Modelling breeding habitat preferences of Bonelli’s eagle ( Hieraaetus fasciatus ) in relation to topography, disturbance, climate and land use at different spatial scales

Predictive models on breeding habitat preferences of Bonelli’s eagle (Hieraaetus fasciatus; Aves: Accipitridae) have been performed at four different spatial scales in Castellon province, East of Iberian Peninsula. The scales considered were: (1) nest site scale (1×1 km2 Universal Transverse Mercator (UTM) square containing the nest); (2) near nest environment (3×3 km2 UTM square); (3) home range scale (5×5 km2 UTM square); and (4) landscape level scale (9×9 km2 UTM square containing the above mentioned ones). Topographic, disturbance, climatic and land use factors were measured on a geographic information system (GIS) at occupied and unoccupied UTM squares. Logistic regression was performed by means of a stepwise addition procedure. We tested whether inclusion of new subset of variables improved the models by increasing the area under the receiver operator characteristic plot. At nest site scale, only topographic factors were considered as the most parsimonious predictors.
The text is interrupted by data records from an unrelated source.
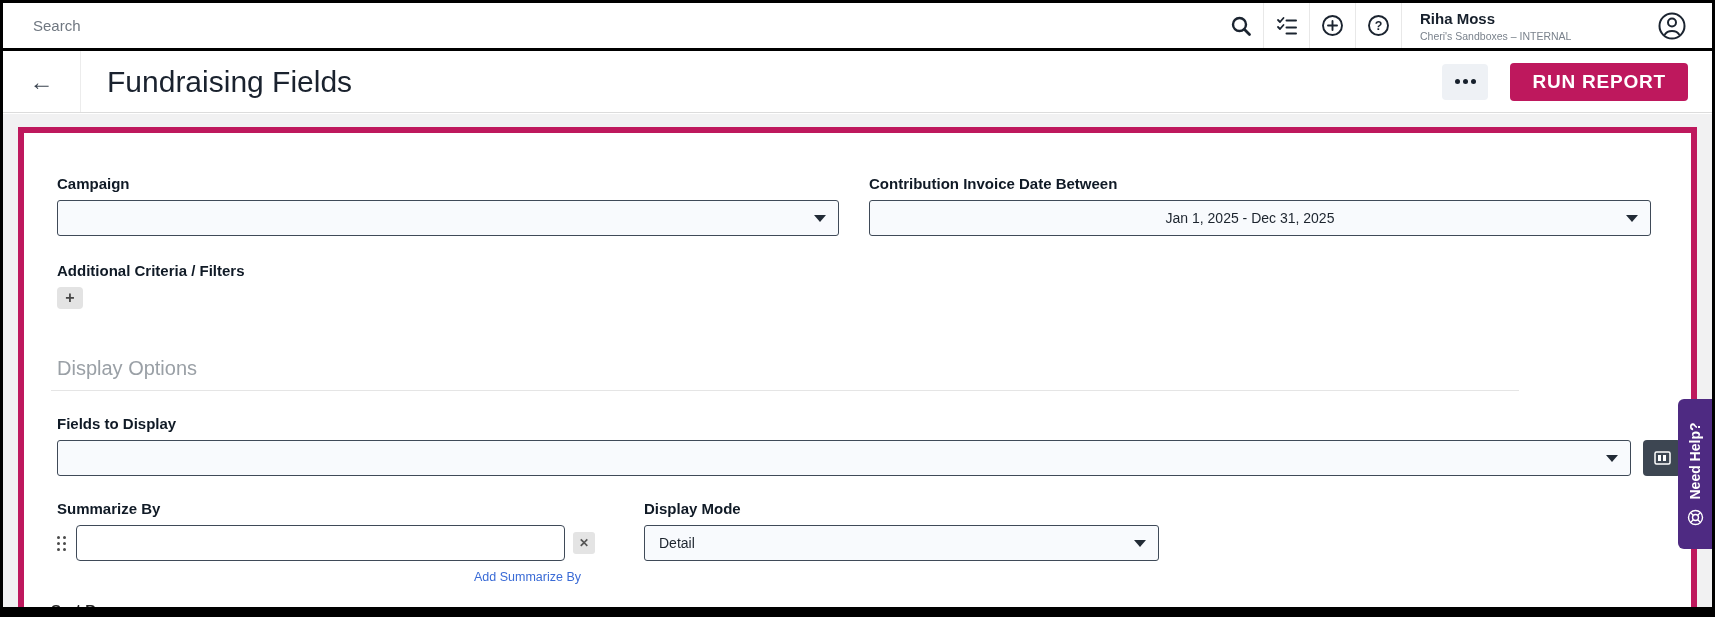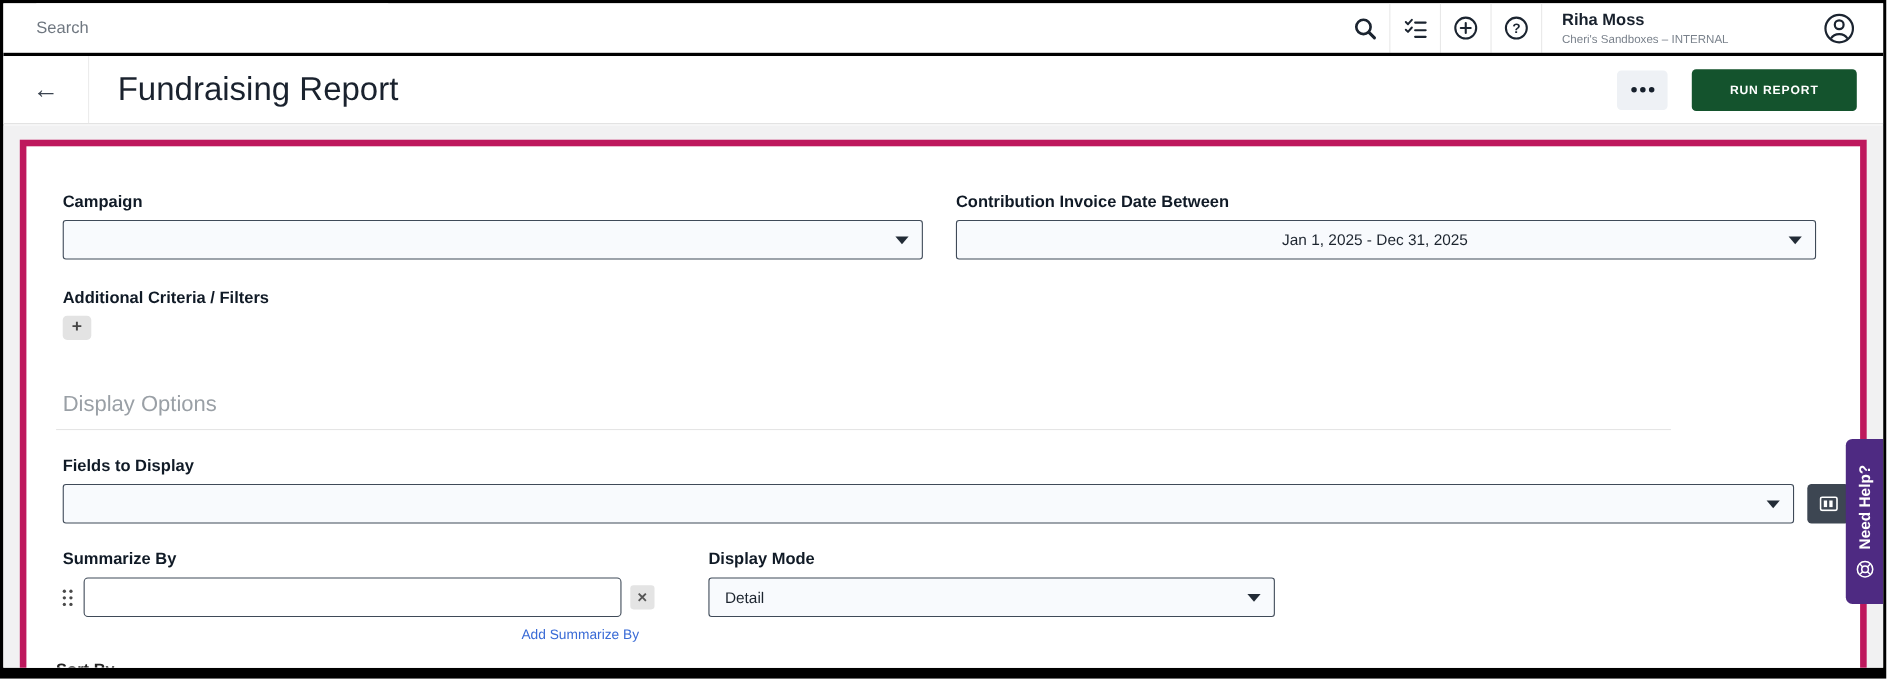--- a/index.html
+++ b/index.html
@@ -146,7 +146,7 @@
     <div class="back-col">
       <span class="back-arrow">←</span>
     </div>
-    <h1 class="page-title">Fundraising Report</h1>
+    <h1 class="page-title">Fundraising Fields</h1>
     <div class="header-actions">
       <button class="more-btn">
         <i></i>

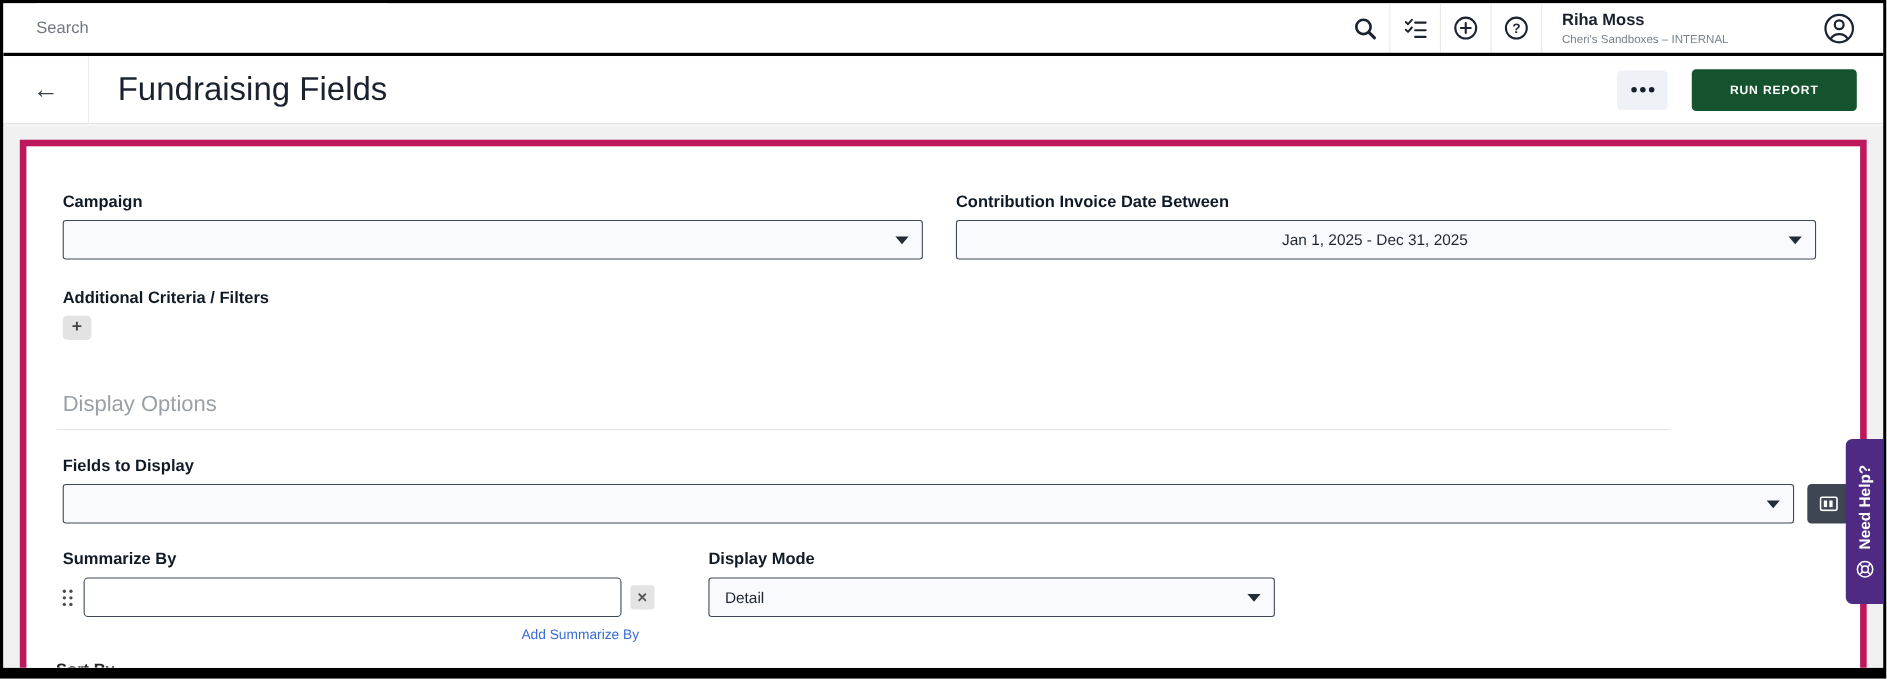--- a/index.html
+++ b/index.html
@@ -35,8 +35,8 @@
   .more-btn { width:46px; height:36px; background:#eef1f5; border:none; border-radius:4px;
               display:flex; align-items:center; justify-content:center; gap:3px; cursor:pointer; }
   .more-btn i { width:5px; height:5px; border-radius:50%; background:#17202c; }
-  .run-btn { min-width:150px; height:38px; background:#14532d; color:#fff; border:none;
-             border-radius:4px; font-family:"Liberation Sans",sans-serif; font-size:11px;
+  .run-btn { min-width:150px; height:38px; background:#be185d; color:#fff; border:none;
+             border-radius:4px; font-family:"Liberation Sans",sans-serif; font-size:19px;
              font-weight:700; letter-spacing:0.8px; padding:0 22px; cursor:pointer; }
   
   .content { position:absolute; top:111px; left:0; right:0; bottom:0; background:#f1f1f2; }

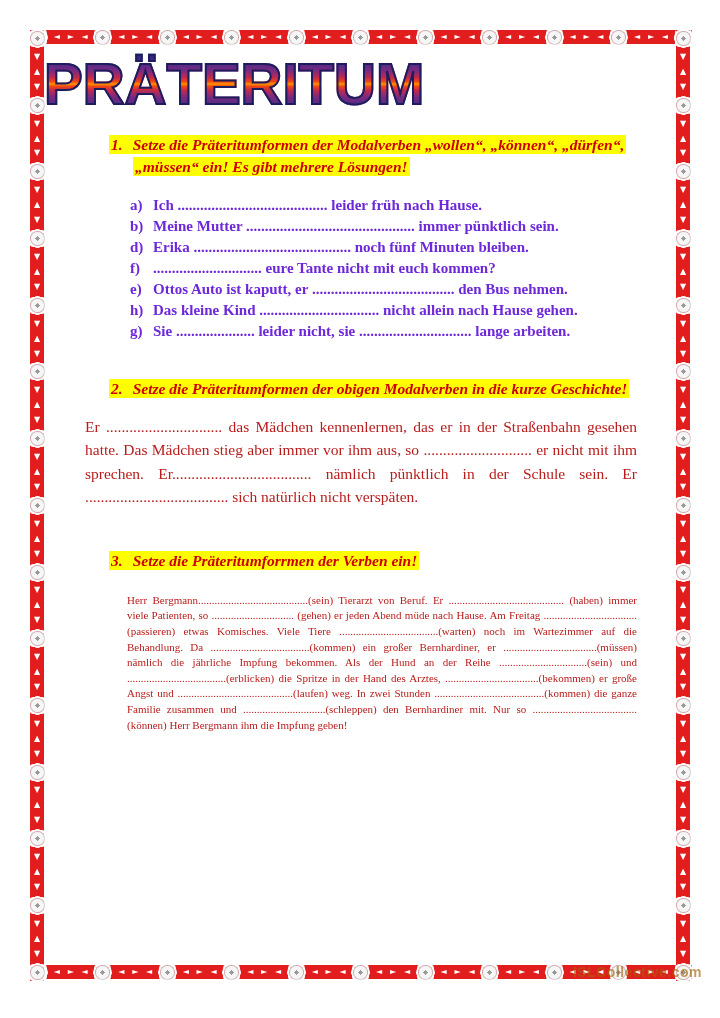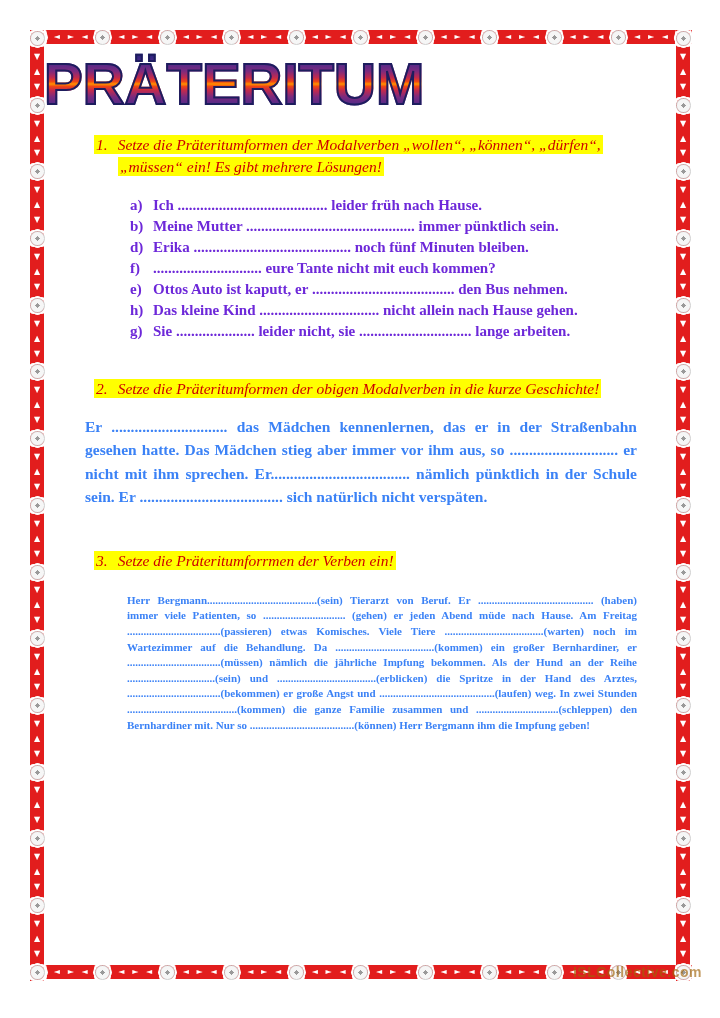--- a/index.html
+++ b/index.html
@@ -41,8 +41,8 @@
     -webkit-text-stroke:2px #1d1d5e;
   }
   .ex-head{
-    font-style:italic;font-weight:normal;color:#cc0000;font-size:15.5px;line-height:1.45;
-    width:505px;margin-left:50px;padding-left:24px;text-indent:-24px;
+    font-style:italic;font-weight:bold;color:#cc0000;font-size:15.5px;line-height:1.45;
+    width:505px;margin-left:65px;padding-left:24px;text-indent:-24px;
   }
   .eh1{margin-top:18px;}
   .eh2{margin-top:36px;}

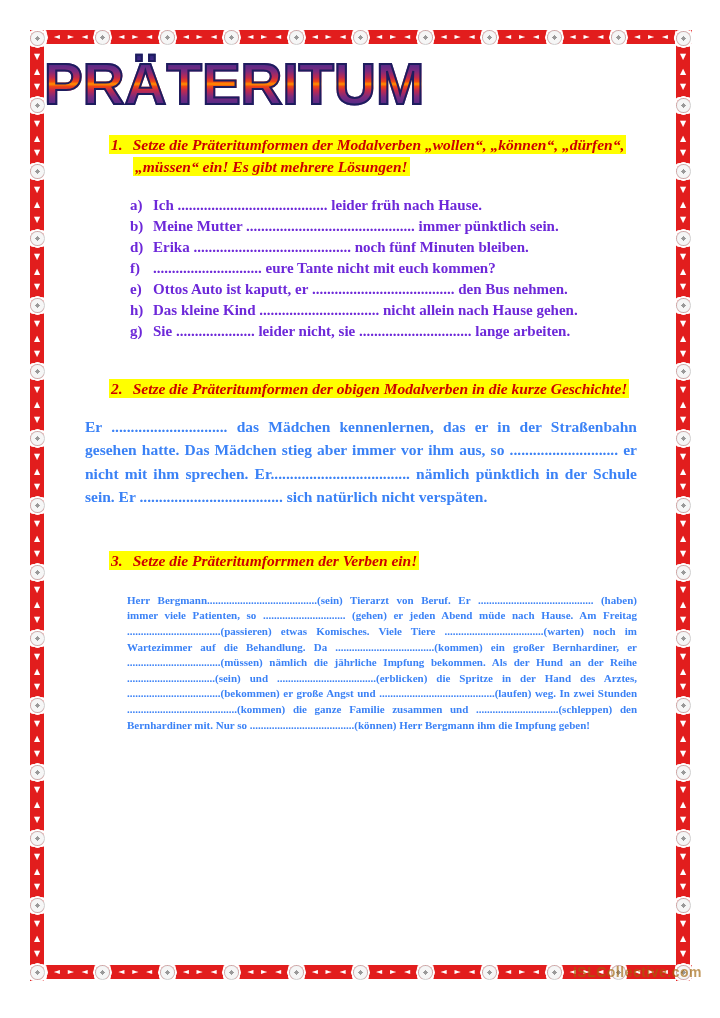--- a/index.html
+++ b/index.html
@@ -53,7 +53,7 @@
   .li{white-space:nowrap;}
   .lab{display:inline-block;width:23px;}
   .para{
-    font-weight:bold;color:#3b82f6;text-align:justify;margin:0;
+    font-weight:normal;color:#b91c1c;text-align:justify;margin:0;
   }
   .p2{margin:15px 0 0 41px;width:552px;font-size:15.5px;line-height:1.5;}
   .p3{margin:20px 0 0 83px;width:510px;font-size:11px;line-height:1.42;}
Probability of species occurrence increases with slope in craggy areas at lower altitudes. At the 3×3 km2 scale, climate and disturbance variables were included. At home range and landscape level scales, models included climate, disturbance, topographic and land use factors. Higher temperatures in January, template ones in July, higher rainfall in June, lower altitudes and higher slope in the sample unit increase probability of occurrence of Bonelli’s eagle at broadest scales. The species seems to prefer disperse forests, scrubland and agricultural areas. From our results, we consider that there is a hierarchical framework on habitat selection procedure. We suggest that it is necessary to analyse what key factors are affecting Bonelli’s eagle nest-site selection at every study area to take steps to ensure appropriate conservation measures. The combination of regression modelling and GIS will become a powerful tool for biodiversity and conservation studies, taking into account that application depends on sampling design and the model assumptions of the statistical methods employed. Finally, predictive models obtained could be used for the efficient monitoring of this scarce species, to predict range expansions or identify suitable locations for reintroductions, and also to design protected areas and to help on wildlife management.